Extracted information: Begin

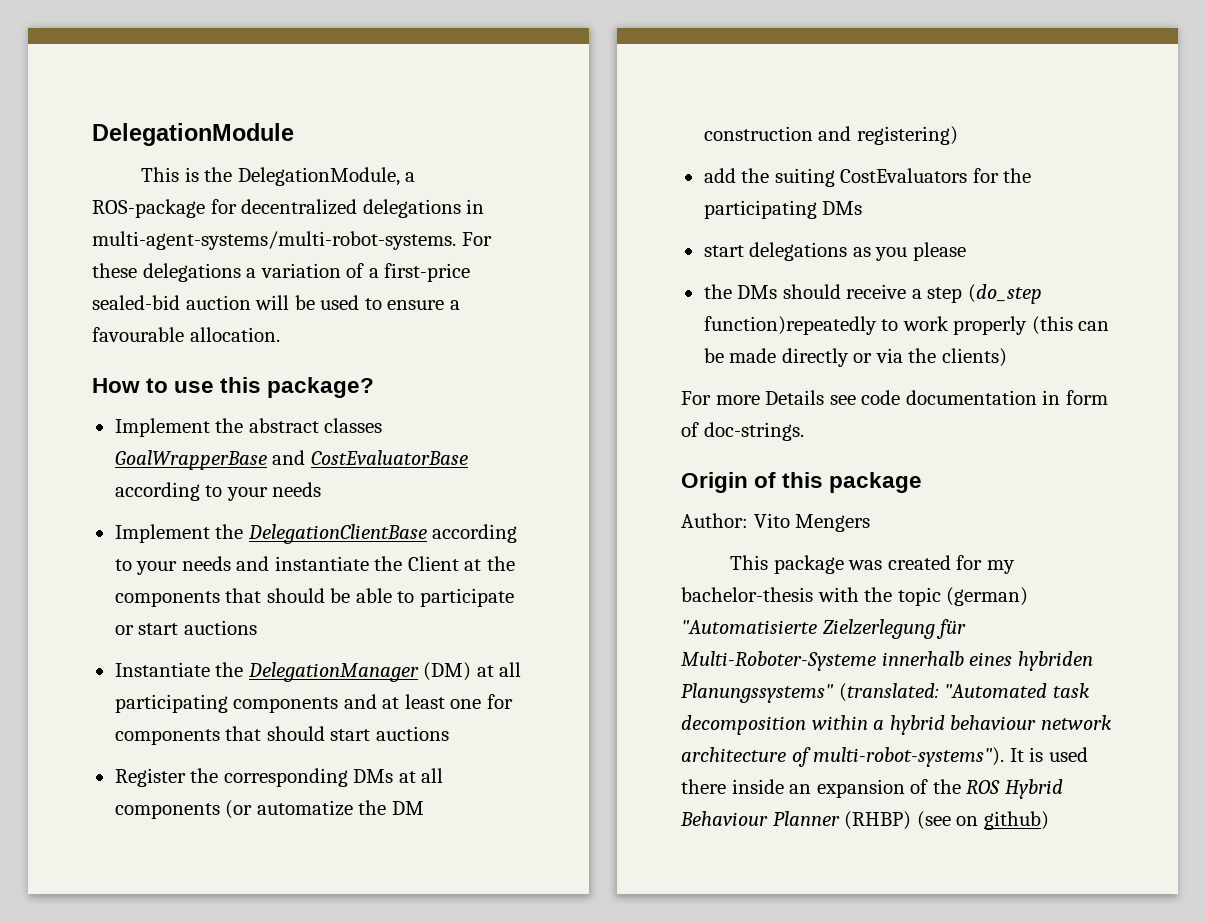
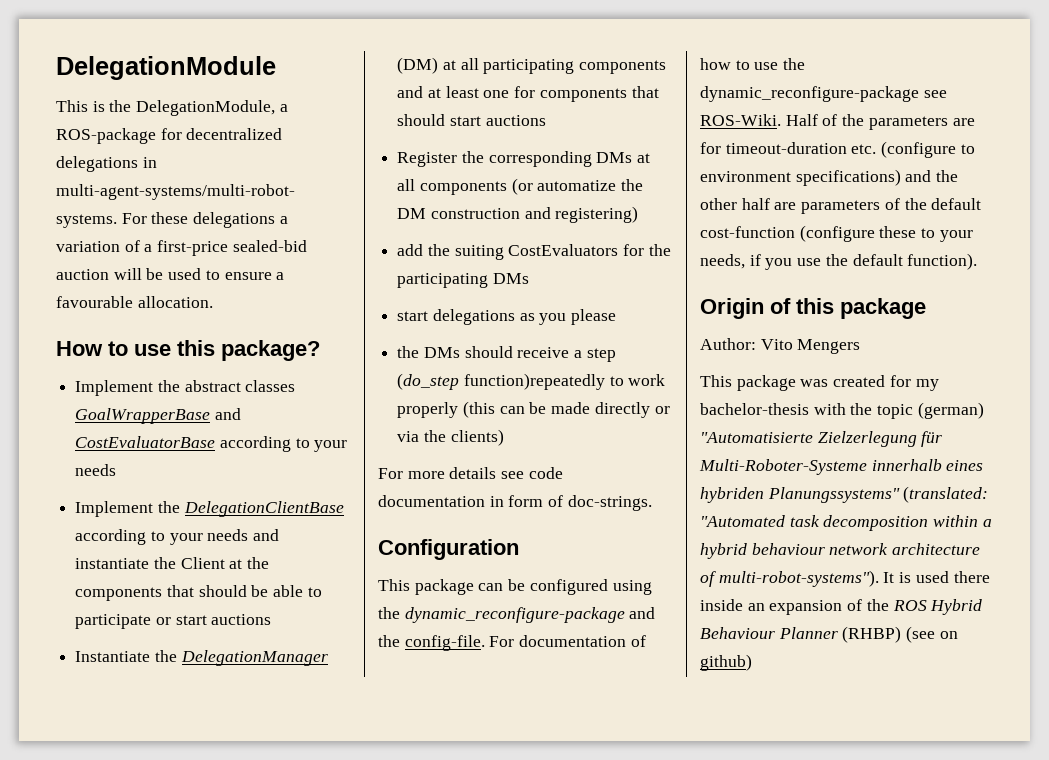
- For more Details see code documentation in form of doc-strings.
+ For more details see code documentation in form of doc-strings.
+ Configuration
+ This package can be configured using the dynamic_reconfigure-package and the config-file. For documentation of how to use the dynamic_reconfigure-package see ROS-Wiki. Half of the parameters are for timeout-duration etc. (configure to environment specifications) and the other half are parameters of the default cost-function (configure these to your needs, if you use the default function).

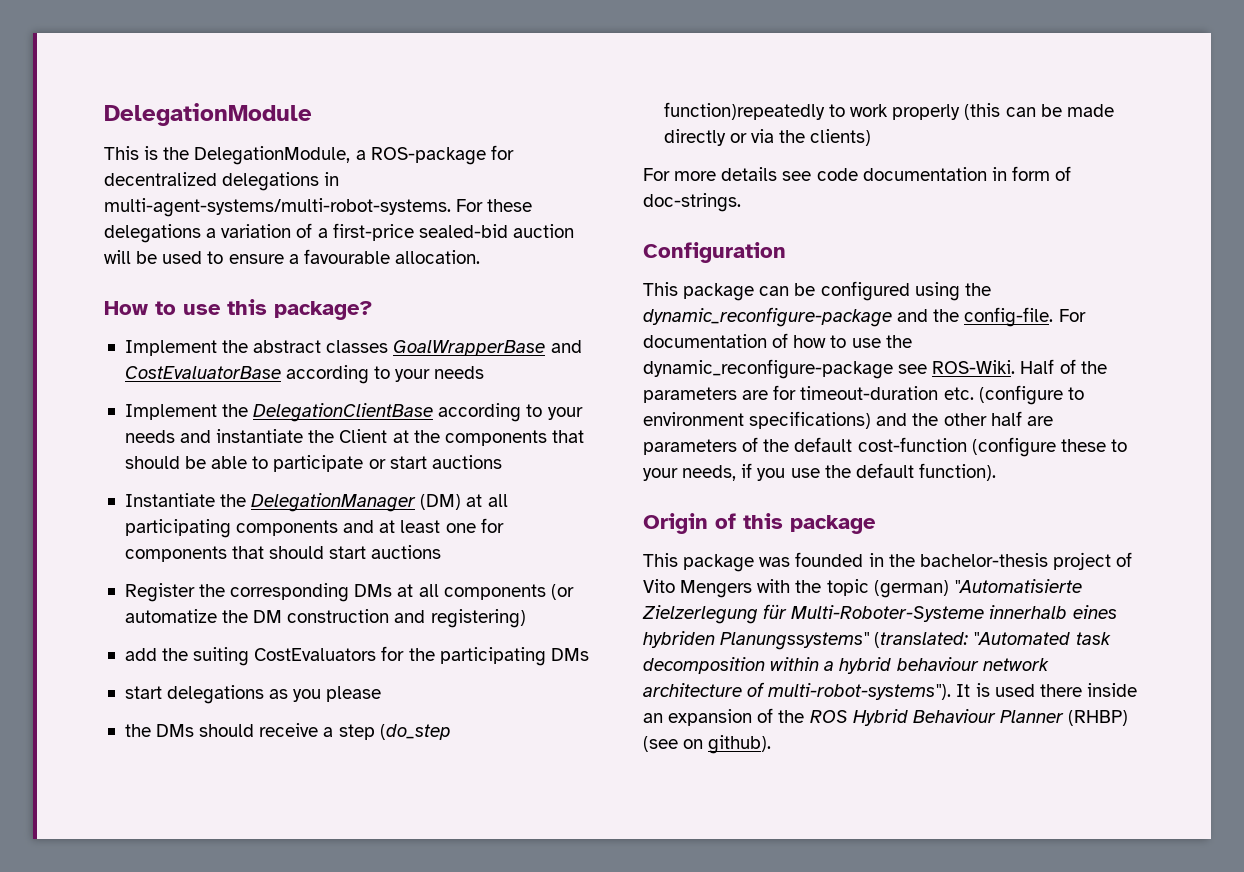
- Author: Vito Mengers
- This package was created for my bachelor-thesis with the topic (german) "Automatisierte Zielzerlegung für Multi-Roboter-Systeme innerhalb eines hybriden Planungssystems" (translated: "Automated task decomposition within a hybrid behaviour network architecture of multi-robot-systems").
+ This package was founded in the bachelor-thesis project of Vito Mengers with the topic (german) "Automatisierte Zielzerlegung für Multi-Roboter-Systeme innerhalb eines hybriden Planungssystems" (translated: "Automated task decomposition within a hybrid behaviour network architecture of multi-robot-systems").
- It is used there inside an expansion of the ROS Hybrid Behaviour Planner (RHBP) (see on github)
+ It is used there inside an expansion of the ROS Hybrid Behaviour Planner (RHBP) (see on github).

Extracted information: End

§ **Exercise aim**: After removing the pictures, transcribe the listing above exactly.

§ **Result for this task**:
- For more Details see code documentation in form of doc-strings.
+ For more details see code documentation in form of doc-strings.
+ Configuration
+ This package can be configured using the dynamic_reconfigure-package and the config-file. For documentation of how to use the dynamic_reconfigure-package see ROS-Wiki. Half of the parameters are for timeout-duration etc. (configure to environment specifications) and the other half are parameters of the default cost-function (configure these to your needs, if you use the default function).

- Author: Vito Mengers
- This package was created for my bachelor-thesis with the topic (german) "Automatisierte Zielzerlegung für Multi-Roboter-Systeme innerhalb eines hybriden Planungssystems" (translated: "Automated task decomposition within a hybrid behaviour network architecture of multi-robot-systems").
+ This package was founded in the bachelor-thesis project of Vito Mengers with the topic (german) "Automatisierte Zielzerlegung für Multi-Roboter-Systeme innerhalb eines hybriden Planungssystems" (translated: "Automated task decomposition within a hybrid behaviour network architecture of multi-robot-systems").
- It is used there inside an expansion of the ROS Hybrid Behaviour Planner (RHBP) (see on github)
+ It is used there inside an expansion of the ROS Hybrid Behaviour Planner (RHBP) (see on github).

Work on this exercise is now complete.